Wayfarer/Rot In Hell Split cover by Glyn Smith

Wayfarer/Rot In Hell Split cover by Glyn Smith

Every so often amongst various groups of friends who are primarily into hardcore, or indeed any other harder/heavier genre of music, a common topic surfaces, best UK band. Now it would be really easy to think of other incredibly good current and defunct UK bands you could bring up at this point. Especially given that I only started going to hardcore shows in about ‘06/’07 twinned with the much more extensive years of experience in Corehammer Crew let alone the wider scene. I’m sure there’s hundreds of incredible relic demos stored in plastic storage boxes in attics across the country that would be incontestable contenders the title. Part of me toys with giving it to the soul swallowing Electric Wizard, the belligerent horror of Bradford’s Ironside or maybe the frenetic onslaught of Closure. But on this subject I always say that for me it’s got to be Wayfarer. This whole article maybe taken as some sycophantic super fan girls perfume stained love letter to any of the members of Wayfarer, or indeed anyone, that might read this and for that I apologise and also thank you for being that band.

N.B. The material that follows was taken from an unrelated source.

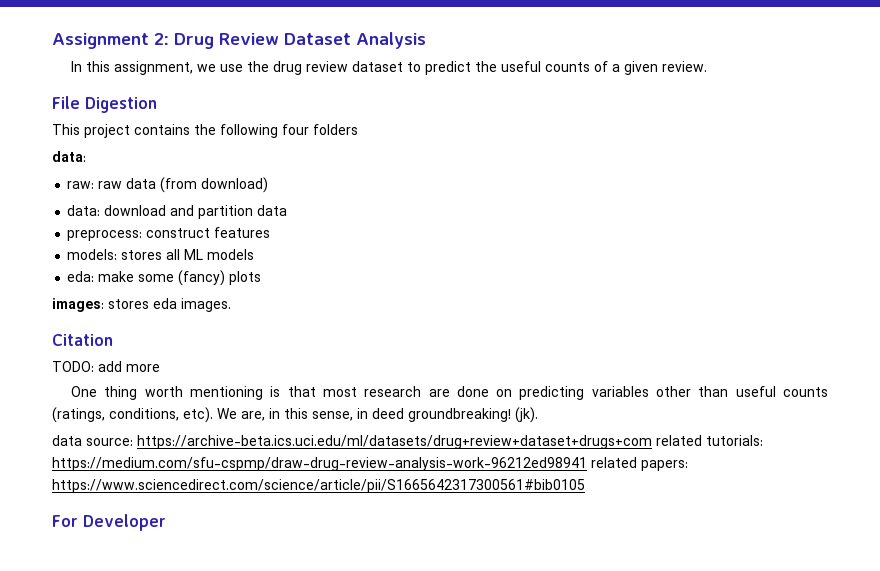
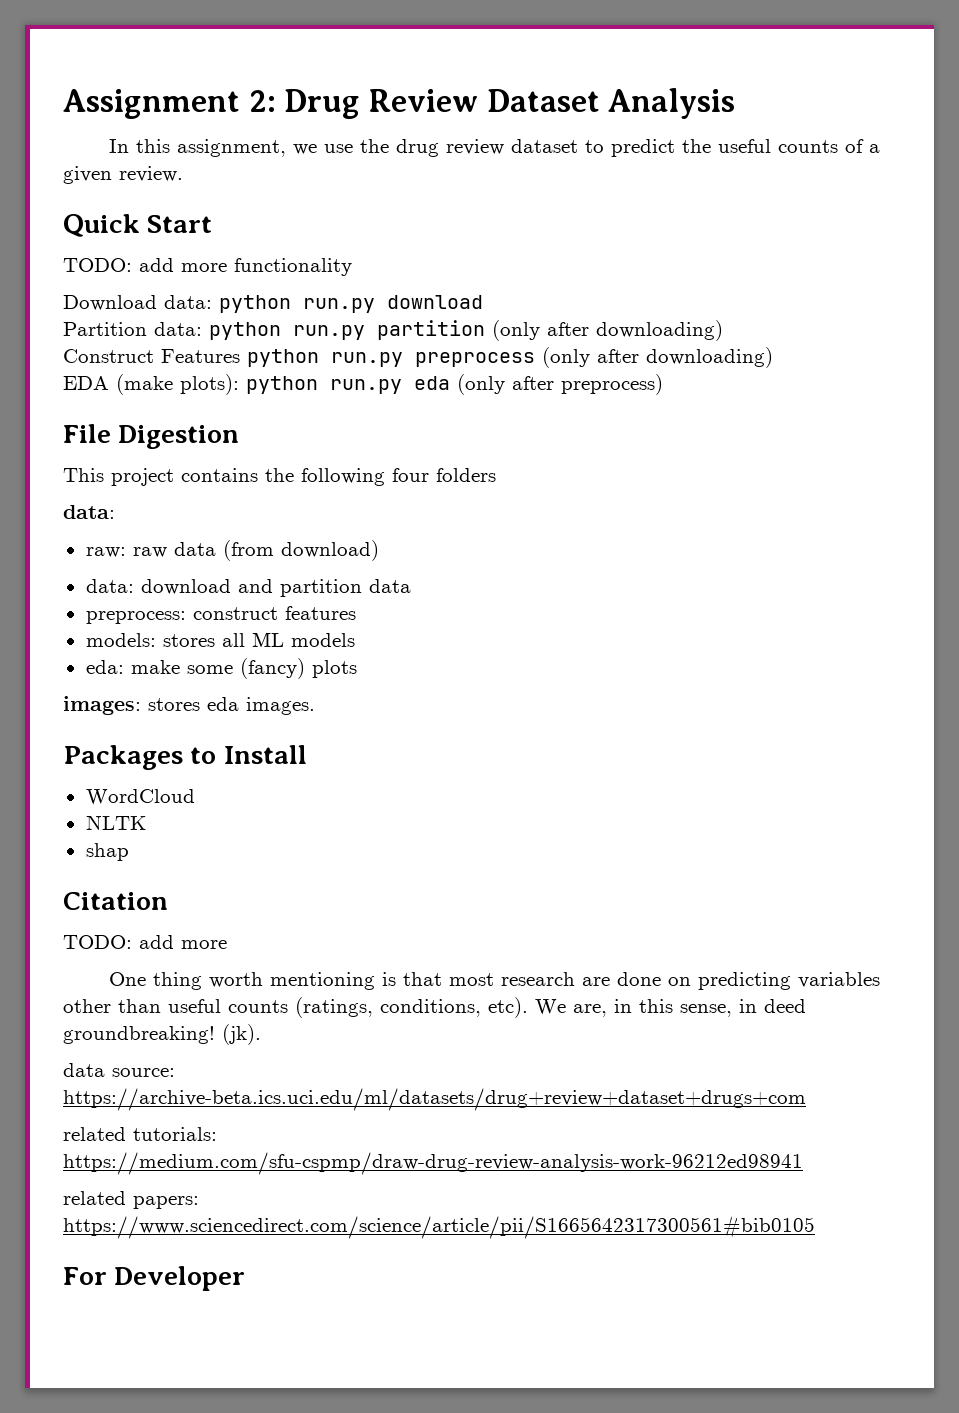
(708, 66) none -> [63,214,213,237] [63,258,352,276] [63,295,483,313] [63,320,723,341] [63,347,773,368] [63,374,663,395] // Quick Start // TODO: add more functionality // Download data: python run.py download // Partition data: python run.py partition (only after downloading) // Construct Features python run.py preprocess (only after downloading) // EDA (make plots): python run.py eda (only after preprocess)
(231, 305) none -> [63,745,307,770] [85,789,195,805] [85,815,146,830] [85,843,129,861] // Packages to Install // WordCloud // NLTK // shap
(652, 442) none -> (806, 1099) //
(587, 464) none -> (803, 1163) //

I’d think enough of my mates would know of my utter hatred for brown nosing.

It would be daft for me to try and expand on the fact this band was a straight edge band for a number of reasons including the fact I don’t think I’d have enough knowledge of that whole area to qualify and because my interest in them doesn’t have anything to do with that ethic. I mentioned in a previous article that my mam always bought me up on a lot of theology, myths and legends, especially Norse and Anglo Saxon stuff and my da was pretty fanatical that me and my brother read Tolkien’s work when we were younger. This is why I think it’s more than just Wayfarer’s musical and lyrical content that I get off on, I think it’s all the references to those things that I absolutely buzz off just as much. So to in no way to down play whatsoever the bands other sterling releases, because fuck knows they’re full of back to back ragers too, I’m going to explain my thought process using their LP ‘I: The Days Have Gone Down In The West’ as an example. It’s named after a Theoden quote, if that’s not already drawn you into giving it a listen then I’d stop reading this article, it’s not for you. The artwork is a dark, brooding grey and gold affair by the one and only Big X Tom (Tom Stanley) of an ancient helmet a top a decaying skull and the track listing on the back draws even more heavily from that Anglo Saxon and Norse myths. Probably best given my pre disposition to prattle on about music artwork that I leave the summary at that other than to mention how many good artists they’ve worked with like Tom himself, Sin Eater, Give Up and Glyn Smith. At this point you know the sort of thing you might be in for and the musical contents of the album deliver. It’s a metallic masterpiece to my mind.

I: The Days Have Gone Done In The West cover by Big X Tom

I: The Days Have Gone Done In The West cover by Big X Tom

The opening track is just insanely atmospheric, in the same way you could almost argue some of the instrumental interludes on a Nile album are harder that some of the actual songs. Named after a section of Beowulf it features Seamus Heaney, one of my favourite poets, reading his translation of that same section of the text. Heaney was heard to comment that Beowulf was part of a deep oral history of story telling and that its true intensity came from it being heard not read. If this wasn’t obviously true enough a slow doleful riff builds in the background accompanied by the ripple of symbols. Under half way through the track Heaney’s sample ends with the line ‘and so he walked about the earth lamenting his unhappiness day and night until deaths flood brimmed up in his heart’ and the drums drop in, paced and relentless snowballing into a track that’s completely evocative of the whole theme. Ragnarok, whose title’s link I’d hope wouldn’t need an explanation, follows. Darker and already more intense it spirals quickly and as the drums pound in there’s a guttural ‘urgh’ from Max that punctuates the song and indicates your cue to start head banging/kicking everyone in the pit to the rest of the track. By the time the words ‘All creation undone’ are ringing in your ears you’re reaching for the skip back button to hear it all again.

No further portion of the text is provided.